> Brief
If a line in the material below has the word "tlabel", copy it.
:: Supplied records
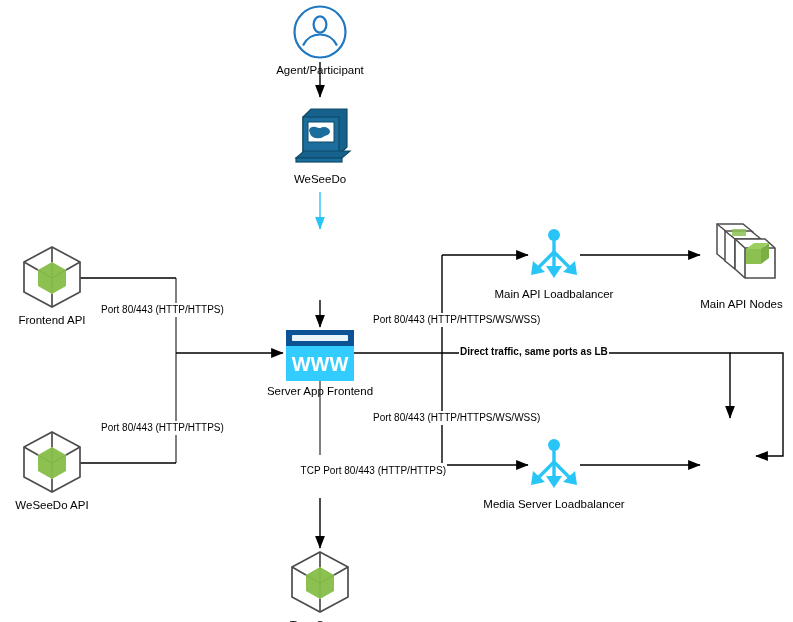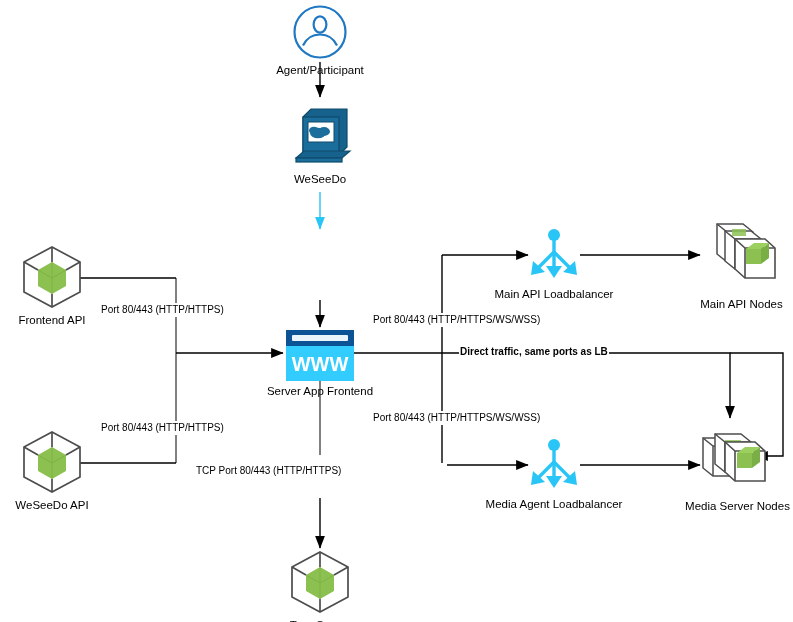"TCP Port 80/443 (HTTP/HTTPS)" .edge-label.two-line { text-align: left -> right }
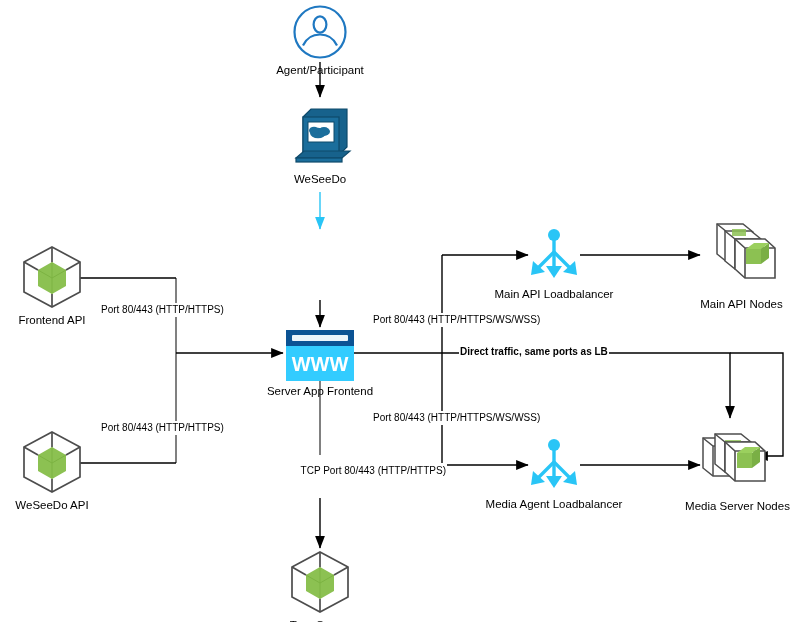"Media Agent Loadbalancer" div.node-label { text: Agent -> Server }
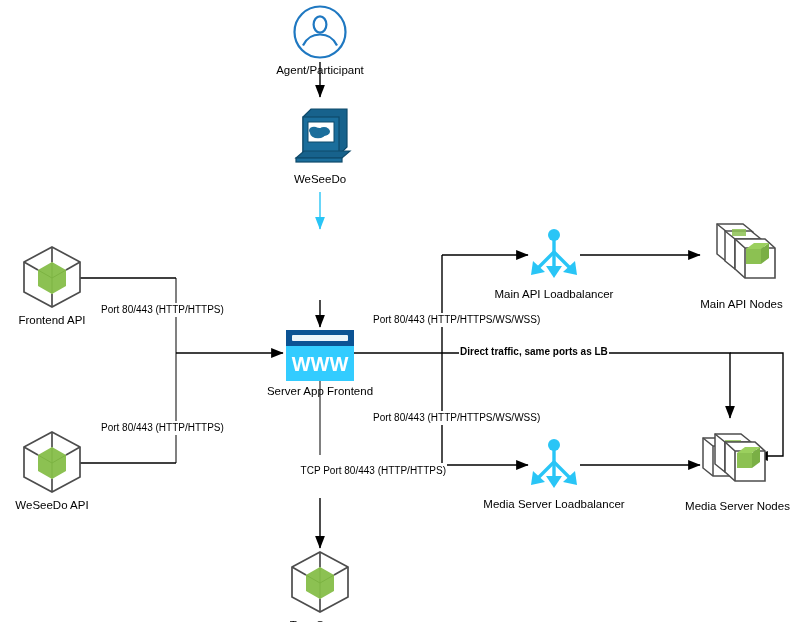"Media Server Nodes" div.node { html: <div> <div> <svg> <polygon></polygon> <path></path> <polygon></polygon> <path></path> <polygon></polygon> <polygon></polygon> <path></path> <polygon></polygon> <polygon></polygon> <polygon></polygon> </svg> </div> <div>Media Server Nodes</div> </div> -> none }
::::
:: Supplied records
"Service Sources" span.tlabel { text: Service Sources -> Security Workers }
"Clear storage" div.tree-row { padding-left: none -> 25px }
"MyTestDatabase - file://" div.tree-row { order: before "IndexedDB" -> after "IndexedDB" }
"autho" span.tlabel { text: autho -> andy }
::::
> Answer area
"Service Sources" span.tlabel { text: Service Sources -> Security Workers }
"autho" span.tlabel { text: autho -> andy }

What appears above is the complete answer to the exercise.